How to overcome large datasets in point cloud processing
Point clouds store tremendously detailed information about physical space. This produces large files that can become unwieldy, particularly as projects grow in size. Large projects can include hundreds (or even thousands) of scans, sometimes creating datasets in excess of a terabyte. This puts a strain on hardware capabilities and massively extends already lengthy processing periods. Dealing with datasets of this size is one of the largest problems that creators of point clouds face. This is a crash course in how to overcome large datasets in point cloud processing.
Step 1: Provision hardware that can handle large point cloud datasets
Storage has become less of an issue than even a few years ago. It is not hard to find laptops with more than a terabyte of capacity. You can scale up to a 10 terabyte external hard drive for a few hundred pounds. Point cloud processing is not a graphics-heavy operation. Investing in a quality graphics card is only important if you plan on creating 3D models based on the processed point cloud data.
But, even when looking to just undertake processing, that doesn’t mean you can go out and purchase the cheapest laptop on the market and expect it to run smoothly. To start with, buy SSD over HDD, it will be faster. Second, get something with a quality processor and a lot of RAM, point cloud processing is CPU and memory intensive.
Some point cloud processing software claims minimum system requirements of 4GB of RAM. But, this is just the requirement to run the program. 16GB of RAM is your baseline, and ideally invest in 32GB. Power users might want to invest in even more. It is easier and more affordable to scale up RAM in a desktop. It is, however, unlikely that you will need anything above 128GB under current circumstances.

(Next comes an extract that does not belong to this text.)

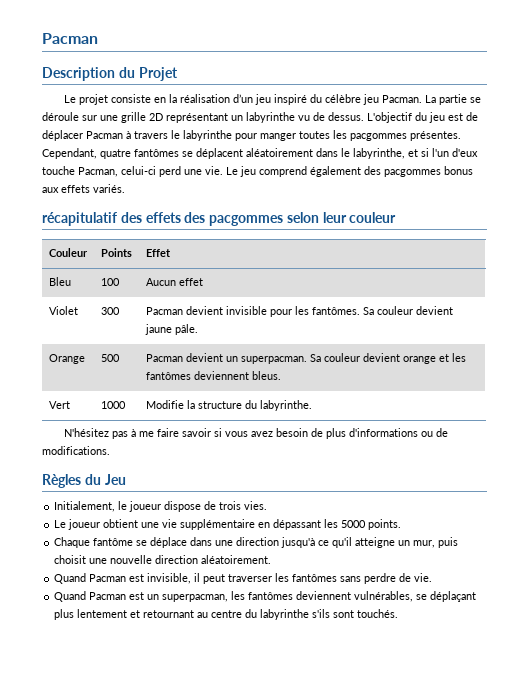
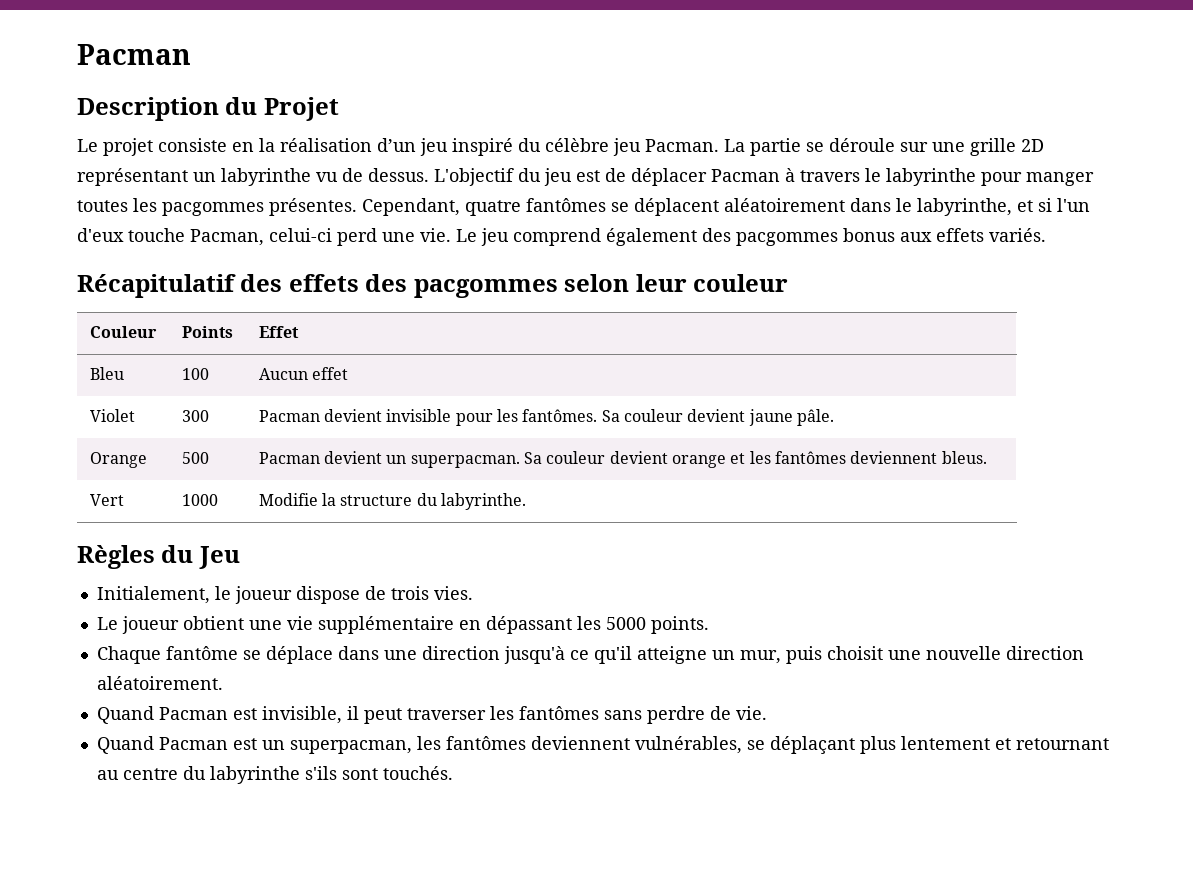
- récapitulatif des effets des pacgommes selon leur couleur
+ Récapitulatif des effets des pacgommes selon leur couleur
- N'hésitez pas à me faire savoir si vous avez besoin de plus d'informations ou de modifications.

You will only be able to unlock the potential of all of that RAM with a good processor. Basically, you want the best processor on the commercial market that you can afford. Right now, that is probably the Intel Core i9-7980XE, closely followed by the Intel Core i9-7940X and AMD Ryzen Threadripper 1950X. High-end Apple products favour the Intel Xeon W.
A more standard (and more affordable) Intel Core i7-7820X or AMD Ryzen 7 2700X are also good choices. But, moving down into the budget end of the spectrum will not serve you well. Particularly if investing in a RAM heavy computer you will simply waste your money.
Why Processor Specifics Really Matter
Some point cloud processing software allows you to register multiple scans simultaneously during segments of the registration procedure, each taking up one thread within a CPU core. A few programs allow you to take advantage of this multi-tasking throughout the entire procedure. Depending on the software you use, it becomes increasingly difficult to have an ‘overpowered’ CPU.
You should also look out for ‘hyperthreading’, or what AMD calls ‘simultaneous multi-threading (SMT)’. This technology allows each ‘core’ to power two ‘threads’ at once. Most high-end Intel and AMD processors use this technology, although there have been rumours that the newest i7s won't. ‘Hyperthreaded’ actions will run at a slower clock speed than those assigned a dedicated logical core, so hyperthreading should not be seen as a substitute for a multi-core processor. However, you should be aware of your CPUs capability.
Regardless, reading the fine print can make a big difference when it comes to processors. For example, a standard i7 processor has four cores. A high-end i7, however, can pack 8-10 cores (such as an i7-7820X i7-6950X). The i9-7980EX has 18 cores. Each step up will cost you, but those differences have a huge practical impact on processing speeds.
Step 2: Consider the Cloud as a solution to supercharge point cloud processing
The cloud is being looked at as a solution to processing the largest point cloud datasets at speed. The cloud offers effectively infinite processing power. For processing software that can take advantage of multiple threads throughout processing, this theoretically creates the ability to simultaneously undertake the ‘coarse registration’ of a project of any size. Putting the scans in order (setting scan pairs) will always take longer with more scans. But, in the cloud, you can just keep adding threads.
To effectively approach the cloud this way you need to make sure that your software can undertake multi-thread, simultaneous registration and supports cloud processing. You also need to make sure that you have a high-quality connection to the internet and are not limited by a data transfer cap. You still need a good computer, but your ability to process at speed will hinge more on your bandwidth than CPU.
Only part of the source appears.